Lei è Caterina Rina Moraschinelli, nata a Liscedo d’Aprica il 4 febbraio 1917. L’ha incontrata Antonio Stefanini, che racconta…

Le 99 splendide primavere

di Caterina Moraschinelli

“Quando l’abbiamo incontrata, proprio il giorno del suo 99° compleanno, aveva appena indossato una colorata camicetta e stava mettendosi in ordine per l’occasione, ma anche per una festa di carnevale organizzata dalla dirigenza della casa di riposo Città di Tirano nella quale vive da tre anni in un alloggio indipendente, in compagnia di un’altra donna. Parliamo di Caterina Rina Moraschinelli, nata a Liscedo d’Aprica il 4 febbraio 1917, registrata all’anagrafe di Teglio il 9 dello stesso mese, ben cinque giorni dopo, a causa delle difficoltà di allora a recarsi nel capoluogo per la formale comunicazione di ogni evento.

Avvertita in anticipo della visita dal figlio Renato, vigile urbano di Aprica, è preparata all’impegno autobiografico al quale sa di doversi sottoporre e inizia subito, con piglio deciso, a narrarci la sua vita di lavoratrice, di moglie e di madre. È il ricordo di quest’ultimo aspetto quello che la fa sospirare di più e così, nelle sue parole asciutte ma rapide e copiose, par di vedere le sofferenze vissute.

Sposatasi a 27 anni in piena guerra con il compaesano coetaneo Quirino Della Moretta, reduce dalla Ritirata di Russia e da oltre sei anni di vita militare (Spagna nel 1938, poi fronti francese, greco-albanese e russo), i primi due figli furono due tragedie, dovute probabilmente alla Sanità dell’epoca: il primo nacque nel 1945 a Tirano dopo una tribolata notte di trasferimento della partoriente da Liscedo all’ospedale aduano, ma non visse che due giorni, ansimando penosamente, perché - dice Rina - "ero stata costretta a tenerlo in grembo troppo a lungo." La storia si ripeté nel 1947, sempre a Tirano: a causa di un maldestra levatrice, la cui condotta professionale negligente venne stigmatizzata dal Soncelli al suo rientro in ospedale quando la situazione era ormai compromessa, il secondogenito nacque addirittura già cadavere.

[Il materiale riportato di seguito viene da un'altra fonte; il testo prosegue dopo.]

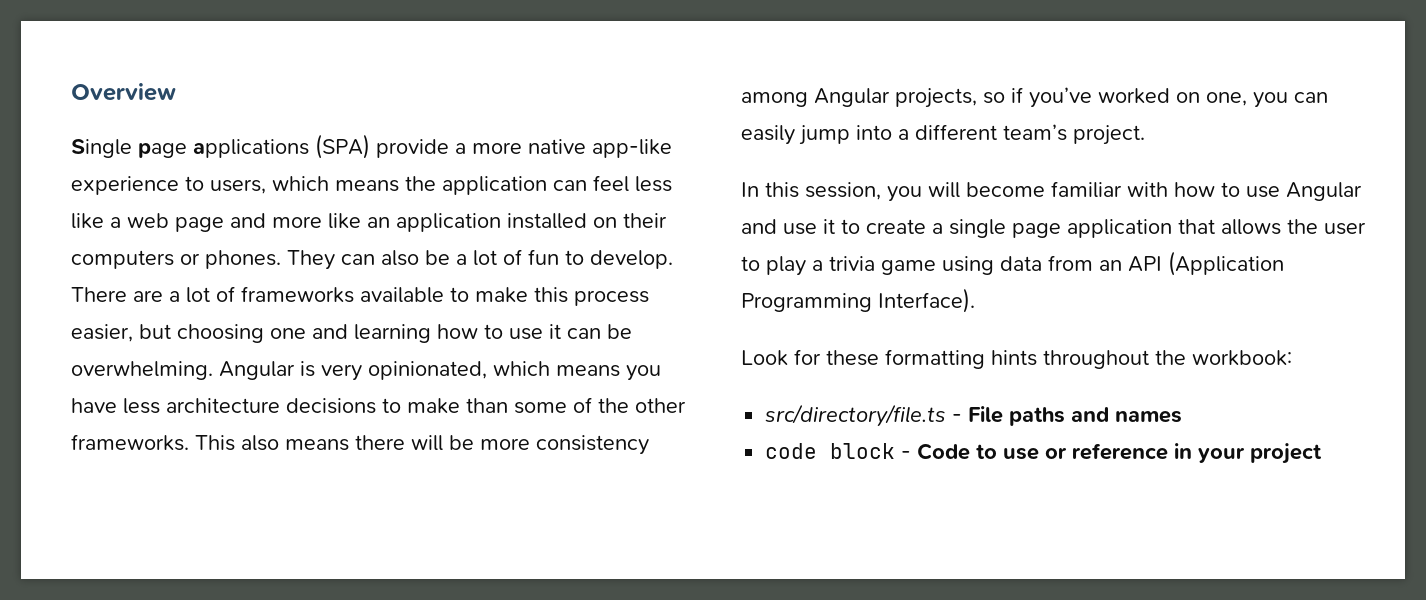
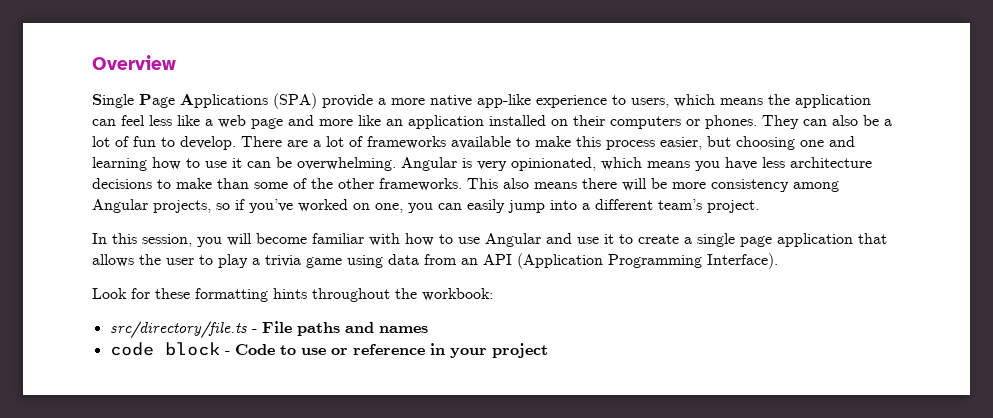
[138,139,309,158] page applications -> [139,94,268,108] Page Applications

Si può immaginare, a questo punto, quale timore potesse nutrire Rina all’idea di avere un altro figlio. Ma erano tempi a loro modo eroici e la nostra minuta, ma vigorosa montanara affrontò la terza e la quarta gravidanza qualche anno dopo, riuscendo finalmente a dare alla luce due bambini in piena salute: Donato nel 1951 e Renato nel 1953. Nel caso di Donato, in particolare, era stata aiutata dal suocero Antonio, in grado di esercitare qualche influenza locale, a recarsi in un ospedale di Milano e ad essere presa attentamente in cura dal prof. Malcovati. Qui poté attendere per quindici giorni l’arrivo del momento fatidico e, nonostante il nascituro fosse piccolo, le fu praticato il parto cesareo, sebbene probabilmente non necessario.

Riguardo alla vita lavorativa, Caterina - due sorelle e tre fratelli dei quali uno poi disperso in Russia - iniziò presto, oltre che a portare il campàcc e ad aiutare nella cura del bestiame sui ripidi pendii di Liscedo d’Aprica, a lavorare in casa d’altri. Così faceva già a diciott’anni, occupata alla Gatta di Bianzone dai Mascioni, dove faceva da mangiare e da lavandaia ad almeno quattro uomini, ma dove le toccò soprattutto la sventura di assistere alla tragedia di due operai morti asfissiati dentro un tino. Per gli stessi Mascioni lavorò poi oltreconfine a Campascio, dove però l’impegno nei campi alternato a quello in cantina era particolarmente insano e allora se ne andò, trovando tramite una compaesana lavoro nella famiglia di un farmacista a Pontresina. Prima del matrimonio fu impegnata, sempre come donna di casa, anche a Milano per due-tre anni proprio in tempo di guerra e, infine, per qualche mese anche a Canzo, dove parte della famiglia milanese si era trasferita per sfuggire ai bombardamenti sul capoluogo lombardo.

Una volta sposatasi, Rina andò a vivere in casa del marito e, dopo alcuni anni, la famiglia si trasferì da Liscedo a San Giacomo di Teglio, dove rimase per vent’anni allevando bestiame, lavorando campagna in affitto e (il capofamiglia) come autista per la ditta vinicola Bettini. Infine, il ritorno all’Aprica e gli anni più tranquilli del meritato riposo, fino alla nuova casa a Tirano "per non essere d’impiccio alla famiglia", dalla quale Caterina esce per andare anche da sola al mercato o a fare una passeggiata. O portata dai figli nella baita in Val Belviso e all’Aprica nella stagione calda, come successo anche l’estate scorsa".